Para encurtar a história, o Pé de Cabra, nos primeiros anos da sua juventude acabou se tornando um marginal de verdade. A última vez que ouvimos falar dele, ali pelos fins dos anos sessenta, dava conta de que ele tinha sido preso por assalto a mão armada. Nesse assalto, a notícia era a de que ele acabou matando alguém. Não se sabe ao certo o que aconteceu com ele, mas a mídia corrente, na época, informou que ele foi assassinado na prisão um ou dois anos depois. Não é difícil acreditar que ele tenha tido, realmente esse fim, porquanto parece bastante normal que um indivíduo como ele terminasse dessa forma. Dizem que ainda não tinha feito trinta anos quando morreu.

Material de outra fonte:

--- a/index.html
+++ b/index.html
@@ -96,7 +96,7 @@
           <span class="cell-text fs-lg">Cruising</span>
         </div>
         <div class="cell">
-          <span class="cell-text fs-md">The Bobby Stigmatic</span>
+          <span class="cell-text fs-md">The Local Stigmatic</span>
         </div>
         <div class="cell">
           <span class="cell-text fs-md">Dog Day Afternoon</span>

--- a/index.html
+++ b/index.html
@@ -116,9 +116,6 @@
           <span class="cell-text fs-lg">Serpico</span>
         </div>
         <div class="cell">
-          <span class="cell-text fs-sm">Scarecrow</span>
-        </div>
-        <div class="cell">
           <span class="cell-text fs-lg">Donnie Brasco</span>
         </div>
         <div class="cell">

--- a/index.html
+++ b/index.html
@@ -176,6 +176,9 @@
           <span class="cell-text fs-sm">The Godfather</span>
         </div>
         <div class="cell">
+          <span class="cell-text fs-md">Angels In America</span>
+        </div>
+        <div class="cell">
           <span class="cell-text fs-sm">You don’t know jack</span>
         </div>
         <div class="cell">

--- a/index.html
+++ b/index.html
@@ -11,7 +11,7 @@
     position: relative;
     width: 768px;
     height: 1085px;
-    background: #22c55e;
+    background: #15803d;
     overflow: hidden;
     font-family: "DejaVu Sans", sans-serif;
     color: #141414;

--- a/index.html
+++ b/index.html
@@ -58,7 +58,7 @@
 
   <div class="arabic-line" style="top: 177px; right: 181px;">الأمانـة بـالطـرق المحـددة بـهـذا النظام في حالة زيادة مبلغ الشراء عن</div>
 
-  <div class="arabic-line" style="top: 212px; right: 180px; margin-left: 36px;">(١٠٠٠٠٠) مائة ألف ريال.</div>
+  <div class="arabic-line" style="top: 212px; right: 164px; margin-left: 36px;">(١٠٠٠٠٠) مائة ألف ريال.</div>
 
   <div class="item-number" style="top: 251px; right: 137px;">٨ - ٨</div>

O interessante é a lenda urbana que se formou em torno do nome dele. Pois muitos anos depois do seu desaparecimento ainda havia gente que jurava ter visto o Pé de Cabra cercando éguas e cabritas nos sítios existentes ali pelos lados do que é hoje é a Vila Felicidade. E que também não era coincidência o surto de moleques que andaram nascendo com pezinhos atrofiados e cara de cabrito por aquelas bandas. Tanto que as mulheres grávidas daquela região começaram a por debaixo do travesseiro uma foto de cachorro, daqueles com cara de bem bravo. Diziam que era para espantar um demônio que estava fazendo nenenzinhos nascerem com pé atrofiado e cara de cabrito. O bairro hoje foi absorvido pela cidade, que cresceu e engoliu o campinho onde os garotos jogavam bola e a capelinha onde a gente se sentava nos degraus para fofocar, contar mentiras e fazer bravatas.
Hoje também ninguém cria mais cabras e éguas nas redondezas. E a medicina ortopédica evoluiu tanto que dificilmente encontraremos alguém com pés atrofiados daquele jeito. Mas quem tiver um bom sentido visual, não deixará de perceber as feições caprinas que alguns antigos habitantes do bairro parecem ter aos olhos dos estranhos que por ali passam pela primeira vez.